Vice Chair of the House Democratic Caucus
- In office January 3, 1985 – January 3, 1989
- Leader: Tip O'Neill Jim Wright
- Preceded by: Geraldine Ferraro (Secretary)
- Succeeded by: Steny Hoyer

Member of the U.S. House of Representatives from Ohio's 20th district
- In office January 3, 1977 – January 3, 1993
- Preceded by: James V. Stanton
- Succeeded by: Martin Hoke (redistricted)

Personal details
- Born: March 5, 1940 Cleveland, Ohio, U.S.
- Died: September 13, 2025 (aged 85) Lakewood, Ohio, U.S.
- Party: Democratic
- Education: Ursuline College (BA) Columbia University (attended) John Carroll University (MA)
- ↑ Known as Secretary of the House Democratic Caucus until January 3, 1987;

= Mary Rose Oakar =

American politician (1940–2025)

Mary Rose Oakar (March 5, 1940 – September 13, 2025) was an American Democratic politician who was a member of the United States House of Representatives from Ohio, serving from 1977 to 1993. Oakar was the first Arab American woman, first Syrian American, and first Lebanese American woman to serve in Congress. She was also the first Democratic woman elected to the United States Congress from that state. Oakar later served as a member of the Ohio State Board of Education.

==Early life==
Mary Rose Oakar was born in Cleveland on March 5, 1940. She graduated with a B.A. from Ursuline College in 1962 and an M.A. from John Carroll University in 1966. She had also attended Columbia University in 1963, and spent some time in England, attending the Royal Academy of Dramatic Art in 1964, and Westham Adult College, Warwickshire, in 1968. She taught at her alma mater of Lourdes Academy, a Catholic high school for women, directed plays, taught at Cuyahoga Community College from 1968 to 1975 and served on the Cleveland City Council from 1973 to 1976.

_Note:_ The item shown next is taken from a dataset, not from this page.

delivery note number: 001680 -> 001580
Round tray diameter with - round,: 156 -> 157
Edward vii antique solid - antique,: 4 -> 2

==U.S. House of Representatives==
In 1976, Oakar was elected to the United States House of Representatives as the member for Ohio's 20th congressional district, comprising Cleveland's West Side and the surrounding suburbs. She took office in 1977, succeeding James V. Stanton.

Oakar, one of very few Arab-American members of the House (she was of Lebanese and Syrian ancestry), became regarded as an increasingly powerful member. She was a high-ranking member of the Banking, Housing and Urban Affairs Committee, the Committee on Post Office and Civil Service and the House Administration Committee. Oakar's high placement on these committees allowed her to bring home to Cleveland large sums of money for urban renewal. Oakar forged strong relationships with Jewish groups in Cleveland. From 1985 to 1989, she was elected to a position in the House Democratic leadership, as Secretary of the House Democratic Caucus.

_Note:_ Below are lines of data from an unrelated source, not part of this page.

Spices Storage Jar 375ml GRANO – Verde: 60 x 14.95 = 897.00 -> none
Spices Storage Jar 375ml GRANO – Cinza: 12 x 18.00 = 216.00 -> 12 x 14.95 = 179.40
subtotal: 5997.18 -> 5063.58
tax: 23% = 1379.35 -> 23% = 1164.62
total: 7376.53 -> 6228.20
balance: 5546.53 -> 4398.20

=== Financial scandals ===
In 1991, she was one of nearly 100 Members of Congress involved in the widespread House banking scandal involving multiple overdrafts and bounced checks. She had written 213 overdrafted checks. The House Bank, not a normally operating financial institution, was used to pay members of the House. However, members were allowed to take advances on their pay checks without overdraft charges or repercussions to their credit.

Oakar used the names of straw donors on federal documents to conceal illegal contributions amounting to $16,000. In 1995, she was indicted on seven counts in federal court, including lying to the FBI, filing false financial statements and using the House bank to convert public money for personal use. Three counts against her were thrown out by the Supreme Court, the others were dropped after she entered a plea bargain in which she pleaded guilty to two misdemeanor charges; conspiracy and violation of election law.

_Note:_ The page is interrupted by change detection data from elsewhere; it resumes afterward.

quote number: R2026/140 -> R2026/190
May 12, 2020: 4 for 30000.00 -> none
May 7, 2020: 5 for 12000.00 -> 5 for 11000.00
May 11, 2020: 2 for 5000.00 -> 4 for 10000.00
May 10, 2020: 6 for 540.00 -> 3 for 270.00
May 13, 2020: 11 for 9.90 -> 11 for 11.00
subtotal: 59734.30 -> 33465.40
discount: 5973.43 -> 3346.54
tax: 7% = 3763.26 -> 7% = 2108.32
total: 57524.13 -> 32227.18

=== Redistricting and defeat ===
In 1992, her district was renumbered the 10th and redrawn to include more Republicans, though it was still solidly Democratic. Oakar withstood a challenge from Cuyahoga County Commissioner Tim Hagan in the Democratic primary — Hagan had been endorsed by Cleveland Mayor Michael R. White — but lost to businessman Martin Hoke in the general election.

==Post-Congress career==
Oakar won a 1999 libel settlement against Cleveland's newspaper, The Plain Dealer, after seven years in court. In April 1992 The Plain Dealer published articles alleging that Oakar was forced to resign from a congressional task force after the House banking scandal. The paper acknowledged that the eight-term Democrat "was rightfully upset that erroneous information" had been printed.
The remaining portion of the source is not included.